With Valentine's Day fast approaching, why not ditch the clichés and look to a different language of love?
Forget being head over heels or being the apple of someone’s eye – how about ‘kicking like a horse’ or declaring your ‘heels are on fire’ instead.
An expert in psycholinguistics at the University of Aberdeen has been looking at how love is expressed in different languages and has found the language of love may be a little lost in translation.
Dr Emily Nordmann from the School of Psychology is an expert in idioms – a term used to describe commonly used expressions with a meaning not easily deducible from the words.
Dr Nordmann explains: “Some studies estimate that nearly 50% of our utterances are fixed expressions (“I love you”), idioms (“wear your heart on your sleeve”), proverbs (“hell hath no fury like a woman scorned”) and a whole range of clichés that blur the lines (“love conquers all”). These phrases have become a fixed part of our language because they are good at expressing particular concepts. But because they’re so good they get overused and their literal meaning becomes obscured.
“Familiarity blinds us to the hilarity of our mother tongue which is why we find non-English phrases odd.

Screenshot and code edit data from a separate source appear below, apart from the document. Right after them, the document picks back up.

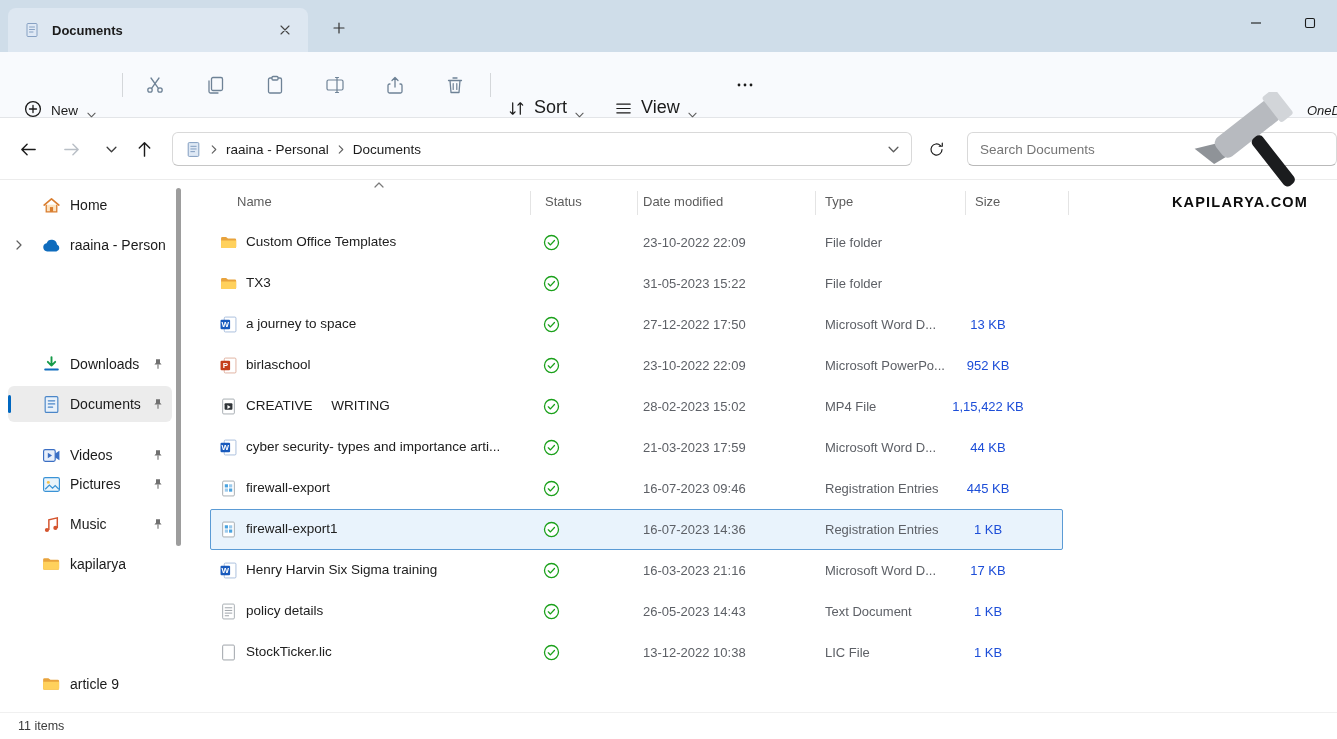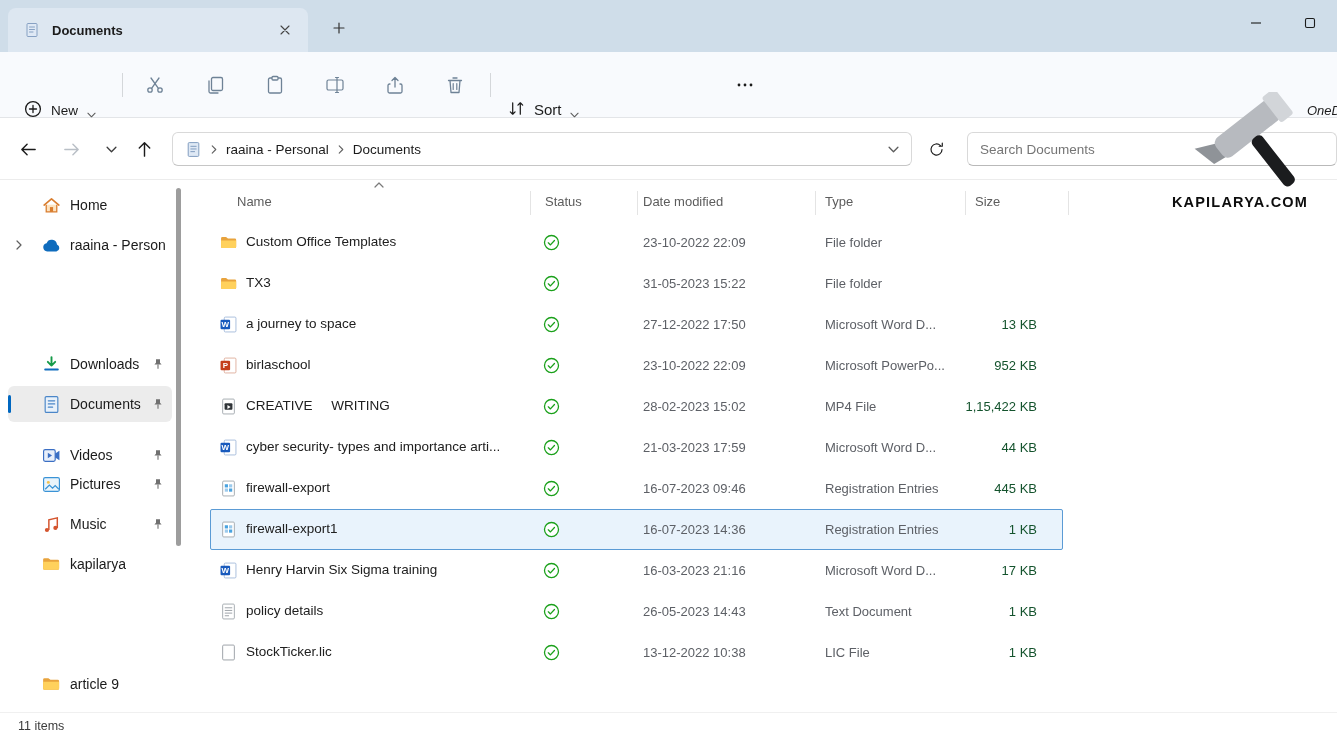--- a/index.html
+++ b/index.html
@@ -18,21 +18,21 @@
   .cap-btn{width:54px;height:46px;display:flex;align-items:center;justify-content:center;color:#1b1b1b;}
 
   
   .toolbar{position:absolute;top:52px;left:0;right:0;height:66px;background:#f8fafd;border-bottom:1px solid #e3e5e8;}
   .tb{position:absolute;top:0;height:66px;display:flex;align-items:flex-end;}
   .btn-new{left:20px;gap:9px;padding:0 4px;}
   .btn-new .lbl{font-size:13.5px;}
   .tb-sep{position:absolute;top:21px;width:1px;height:24px;background:#d4d7da;}
   .ticon{position:absolute;top:21px;width:24px;height:24px;color:#6e8296;display:flex;align-items:center;justify-content:center;}
   .tb-labeled{gap:8px;color:#1b1b1b;}
-  .tb-labeled .lbl{font-size:15px;}
+  .tb-labeled .lbl{font-size:18px;}
   .chev{color:#5c5c5c;}
   .onedrive{left:1262px;gap:21px;font-style:italic;}
   .onedrive .lbl{font-size:13px;white-space:nowrap;}
 
   
   .navrow{position:absolute;top:118px;left:0;right:0;height:62px;background:#fff;border-bottom:1px solid #ececec;}
   .nav-btn{position:absolute;top:15px;width:32px;height:32px;display:flex;align-items:center;justify-content:center;border-radius:4px;}
   .addressbar{position:absolute;left:172px;top:14px;width:740px;height:34px;border:1px solid #d9d9d9;border-bottom-color:#c6c6c6;border-radius:6px;background:#fff;display:flex;align-items:center;padding:0 12px;gap:9px;}
   .crumb{font-size:13.5px;white-space:nowrap;}
   .crumb-sep{color:#5f5f5f;display:flex;}
@@ -64,21 +64,21 @@
   .col-sep{position:absolute;top:-2px;width:1px;height:24px;background:#e4e4e4;}
   .sort-caret{position:absolute;left:174px;top:-11px;color:#7a7a7a;}
   .rows{position:absolute;top:42px;left:10px;width:853px;}
   .frow{position:relative;height:41px;}
   .frow.selected{background:#e9f3fc;outline:1px solid #5b9bd5;outline-offset:-1px;border-radius:2px;}
   .c-icon{position:absolute;left:10px;top:12px;width:17px;height:17px;}
   .c-name{position:absolute;left:36px;top:12px;font-size:13.5px;color:#202020;white-space:pre;max-width:292px;overflow:hidden;}
   .c-status{position:absolute;left:333px;top:12px;width:17px;height:17px;}
   .c-date{position:absolute;left:433px;top:13px;font-size:13px;color:#5d6066;white-space:nowrap;}
   .c-type{position:absolute;left:615px;top:13px;font-size:13px;color:#5d6066;white-space:nowrap;}
-  .c-size{position:absolute;left:697px;top:13px;width:130px;text-align:right;font-size:13px;color:#14532d;white-space:nowrap;}
+  .c-size{position:absolute;left:713px;top:13px;width:130px;text-align:center;font-size:13px;color:#1d4ed8;white-space:nowrap;}
 
   
   .statusbar{position:absolute;left:0;right:0;bottom:0;height:27px;background:#fff;border-top:1px solid #f0f0f0;display:flex;align-items:center;padding-left:18px;font-size:12.5px;color:#3c3c3c;}
 </style>
 </head>
 <body>
 
 <svg style="position:absolute;width:0;height:0;overflow:hidden" aria-hidden="true">
   <symbol id="i-folder" viewBox="0 0 16 16">
     <path d="M1 4a1.2 1.2 0 0 1 1.2-1.2h3.5l1.8 1.5H14A1.2 1.2 0 0 1 15.2 5.5V12a1.2 1.2 0 0 1-1.2 1.2H2.2A1.2 1.2 0 0 1 1 12Z" fill="#e8a33d"></path>
@@ -324,20 +324,33 @@
       </svg>
     </span>
   <span class="tb-sep" style="left:490px"></span>
   <div class="tb tb-labeled" style="left:507px">
     <span>
         <svg width="19" height="19">
           <use href="#i-sort"></use>
         </svg>
       </span>
     <span class="lbl">Sort</span>
+    <span class="chev">
+        <svg width="9" height="6">
+          <use href="#i-chev-down"></use>
+        </svg>
+      </span>
+  </div>
+  <div class="tb tb-labeled" style="left:614px">
+    <span>
+        <svg width="19" height="19">
+          <use href="#i-view"></use>
+        </svg>
+      </span>
+    <span class="lbl">View</span>
     <span class="chev">
         <svg width="9" height="6">
           <use href="#i-chev-down"></use>
         </svg>
       </span>
   </div>
   <span class="ticon" style="left:733px;color:#1b1b1b">
       <svg width="20" height="20">
         <use href="#i-dots"></use>
       </svg>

For example, in Finnish- ‘Even horses kick out of love’ is used when someone acts silly out of love; in German, lovers have aeroplanes rather than butterflies in their tummies and in Serbia, ‘love- like a cough or a mange cannot be hidden.’
“The literal meaning of these unfamiliar phrases may seem peculiar but we will quite happily go on a ‘blind date’, 'have the hots for someone’, say ‘those three little words’, be ‘all loved up’, 'pop the question’, ‘tie the knot’, realise ‘love is blind’ and end up with our ‘marriage on the rocks’.
"In a nutshell, maybe there is no universal language of love but instead all languages are as weird as each other!”